[Edit difference data]
= = =

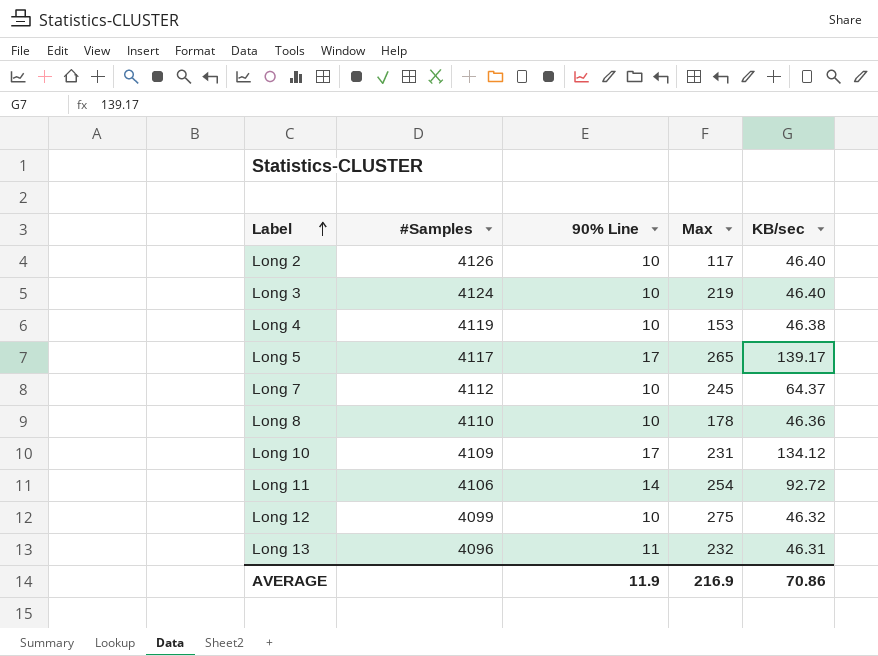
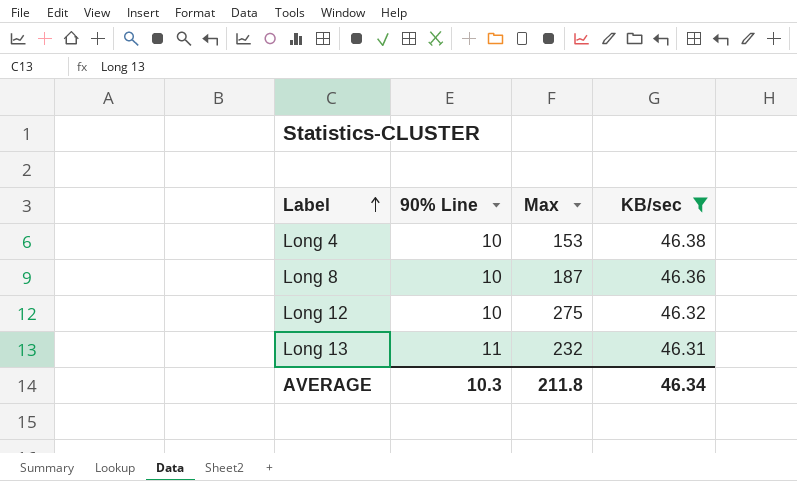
filter: none -> KB/sec <= 46.38
column #Samples | position: 2 -> none
Long 8 | Max: 178 -> 187
AVERAGE | 90% Line: 11.9 -> 10.3
AVERAGE | Max: 216.9 -> 211.8
AVERAGE | KB/sec: 70.86 -> 46.34

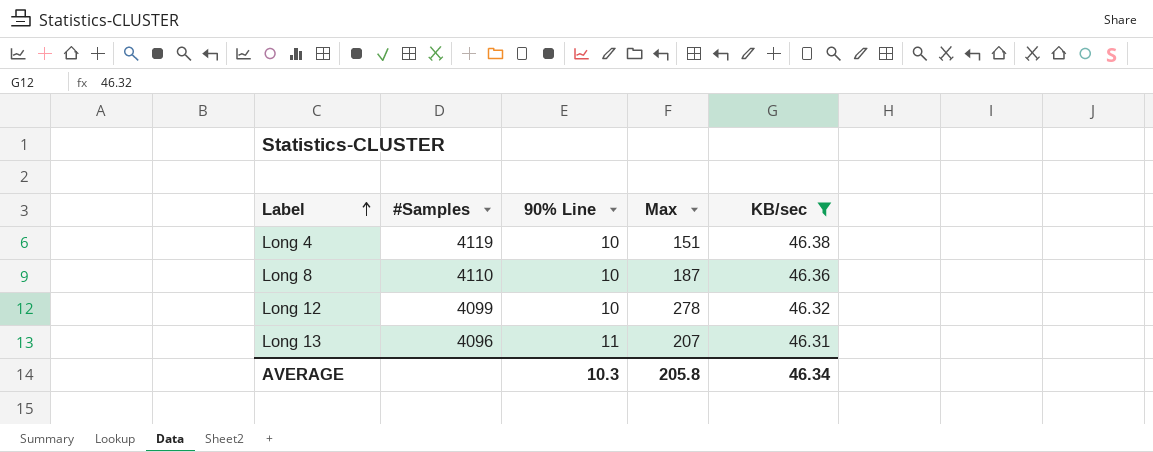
column #Samples | position: none -> 2
Long 4 | Max: 153 -> 151
Long 12 | Max: 275 -> 278
Long 13 | Max: 232 -> 207
AVERAGE | Max: 211.8 -> 205.8

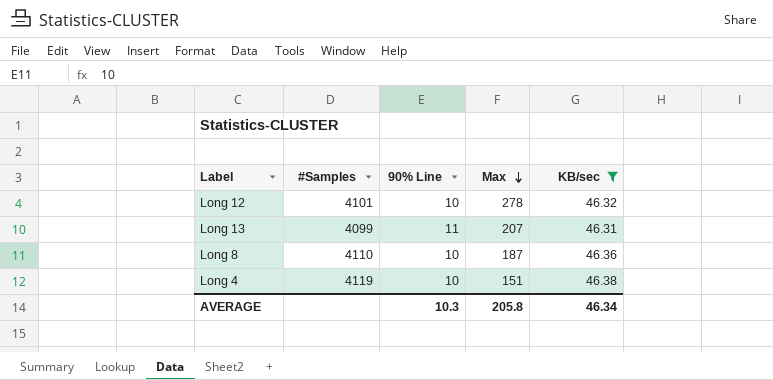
row order: Label ascending -> Max descending
Long 12 | #Samples: 4099 -> 4101
Long 13 | #Samples: 4096 -> 4099

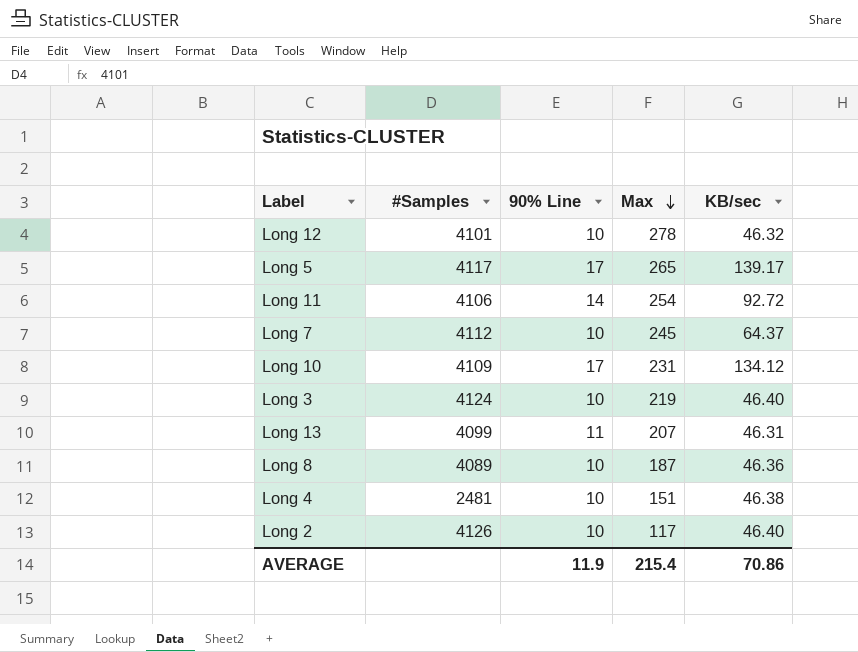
filter: KB/sec <= 46.38 -> none
Long 8 | #Samples: 4110 -> 4089
Long 4 | #Samples: 4119 -> 2481
AVERAGE | 90% Line: 10.3 -> 11.9
AVERAGE | Max: 205.8 -> 215.4
AVERAGE | KB/sec: 46.34 -> 70.86

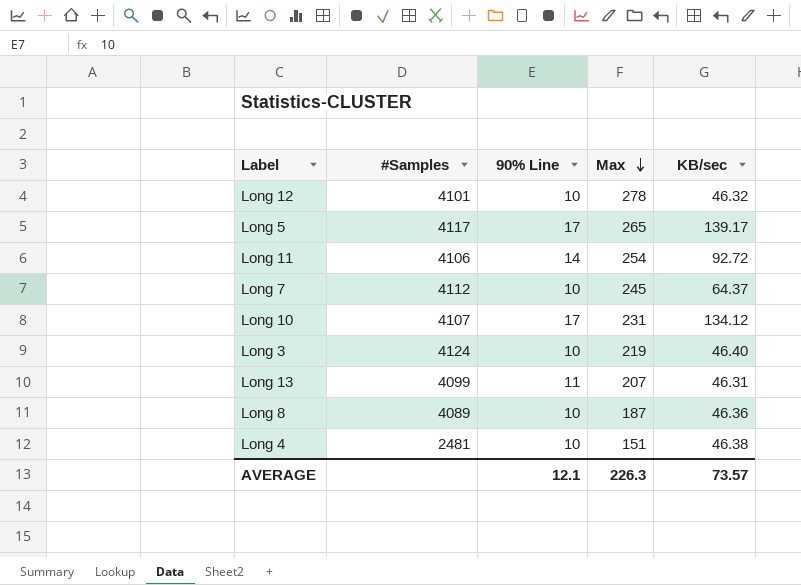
row Long 2: 4126 | 10 | 117 | 46.40 -> none
Long 10 | #Samples: 4109 -> 4107
AVERAGE | 90% Line: 11.9 -> 12.1
AVERAGE | Max: 215.4 -> 226.3
AVERAGE | KB/sec: 70.86 -> 73.57

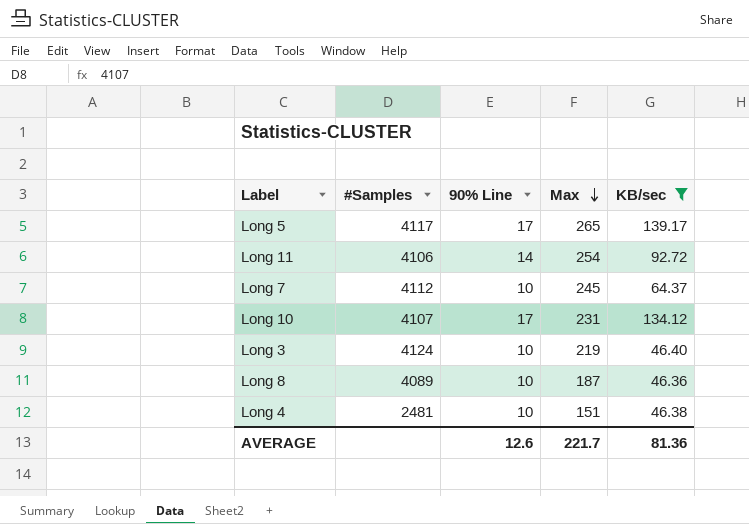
filter: none -> KB/sec >= 46.36
AVERAGE | 90% Line: 12.1 -> 12.6
AVERAGE | Max: 226.3 -> 221.7
AVERAGE | KB/sec: 73.57 -> 81.36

= = =

• TASK GOAL: Of all the lines in the data above, show only those that hold the word "position".

• TASK SOLUTION:
column #Samples | position: 2 -> none
column #Samples | position: none -> 2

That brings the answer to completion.